Let’s dig into the incentives and experiences that’ll motivate shoppers to share their information (and what types of data they’ll give you).
Personalization is a two-way street. The more relevant data consumers share, the more tailored the experiences and recommendations they’ll receive. This virtuous loop not only amplifies marketers’ efforts—it makes consumers feel heard (not watched).
When we asked US consumers how comfortable they were sharing personal information with brands, 49% said they’d share their phone number in exchange for a great discount, and more than 50% would give out their number for a complementary gift or free shipping.
Personalized recommendations are a strong draw for consumers, too. The majority of US shoppers would share personal information like their name, email, and gender to get them. And when you look at the global picture, over 40% of consumers would go a step further and share their age, birthday, and gender.

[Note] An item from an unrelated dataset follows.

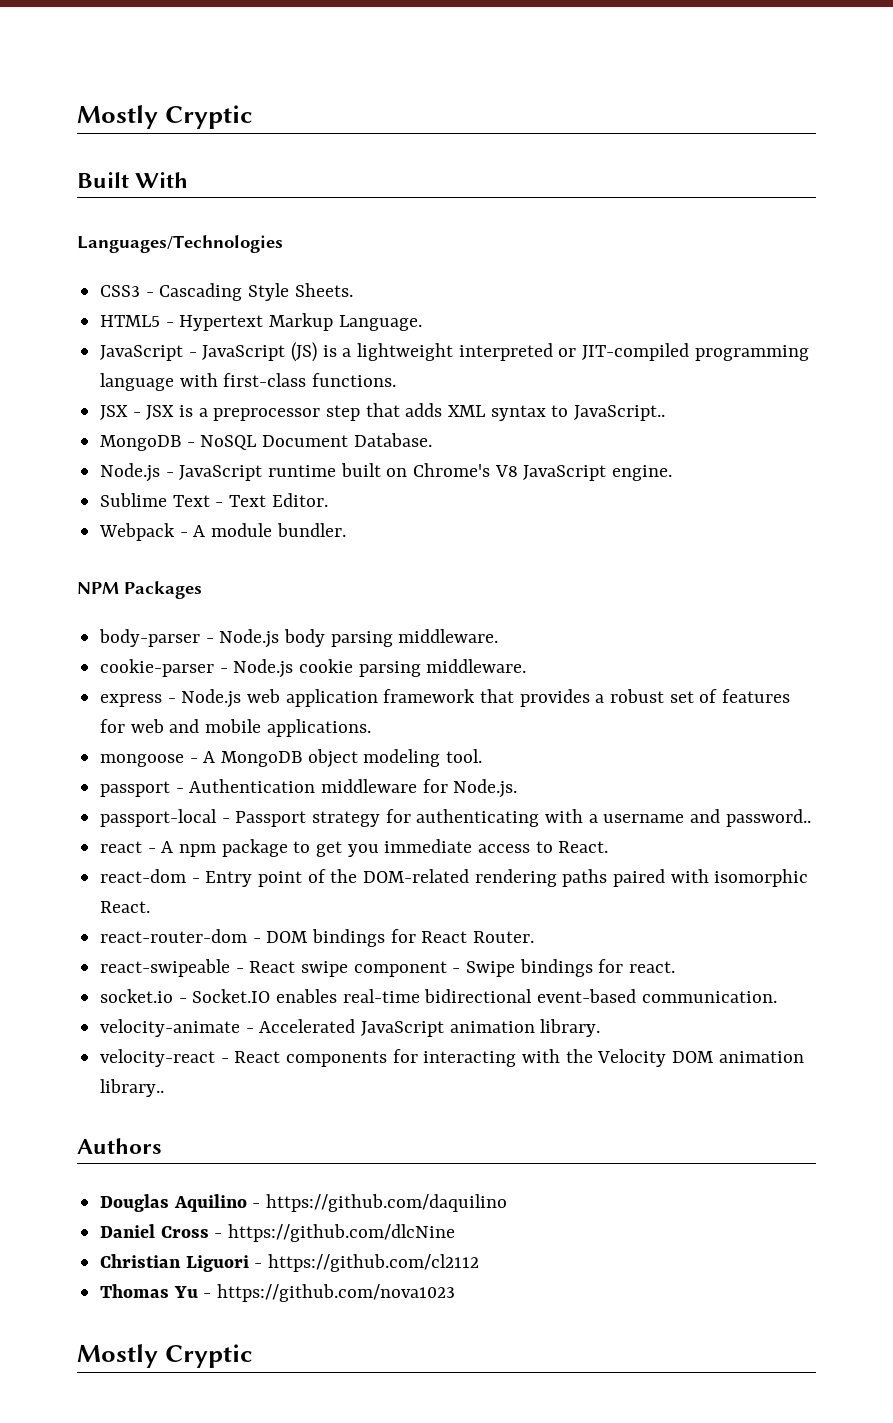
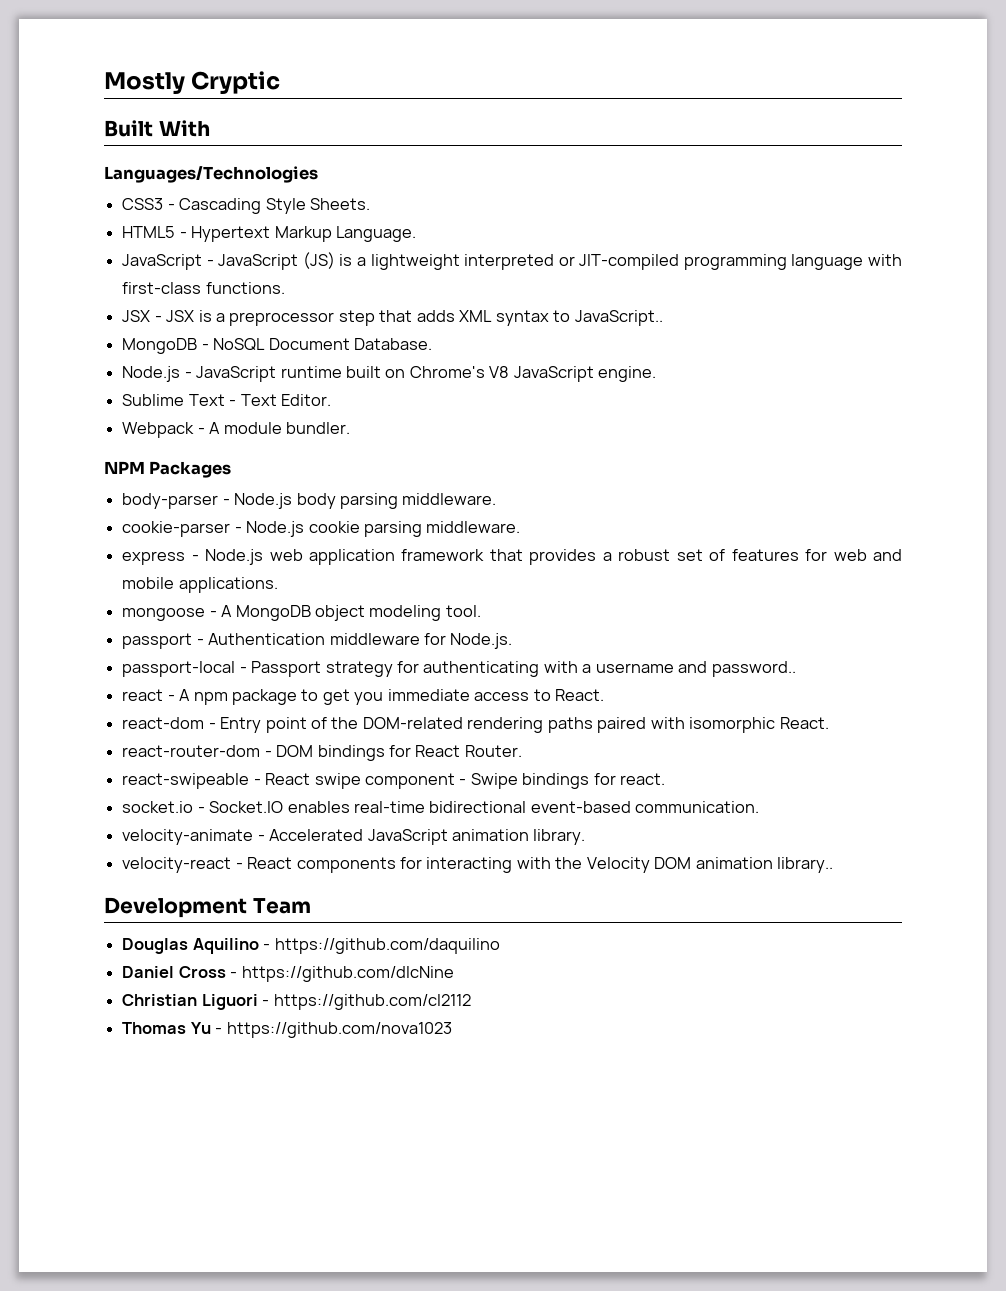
[77,1138,162,1154] Authors -> [104,897,311,918] Development Team
[77,1344,253,1368] // Mostly Cryptic -> (452, 1030) none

Notably, consumers are willing to share the data marketers are most interested in. Our benchmarks survey found that collecting location and product preferences are brands’ top data priorities. Marketers should take note that when asked what they’d want in return for sharing their product preferences: 51% of US consumers said they were interested in a free gift, 49% in personalized recommendations, and 40% in 1:1 support. It’s worth digging into regional differences, too. While US shoppers rank free gifts at the top of their wishlist, shoppers in the UK, Canada, and Australia would like to receive a personalized recommendation after sharing their product preferences.
More isn’t necessarily better when you’re collecting personal information from consumers. It’s easy to get bogged down in irrelevant attributes, but one or two targeted data points can go a long way. Because consumers are open to sharing all types of data, marketers have an opportunity to get strategic about what they’re asking (and what they're giving in return).
Marketers have a strong roster of incentives to pull from when it comes to encouraging shoppers to spend—and share—more.
66% of shoppers globally say a great discount would influence them to spend more than they had originally planned to. But speedy shipping is still a strong lever for brands to pull, with 50% saying it would encourage them to splurge.
Compare these numbers to 2022, when 83% of consumers said fast shipping was the most important factor in their purchase decision. 54% ranked discounts and early access to sales as top influencers.
This shakeup in priorities makes sense, especially given the current economic environment. Consumers are more aware of their spending habits, and are looking for more ways to save. It’s also a sign that they’ve settled into their e-commerce habits. Perks that were once considered incentives (like convenience) are now table stakes, or even built into online shopping experiences.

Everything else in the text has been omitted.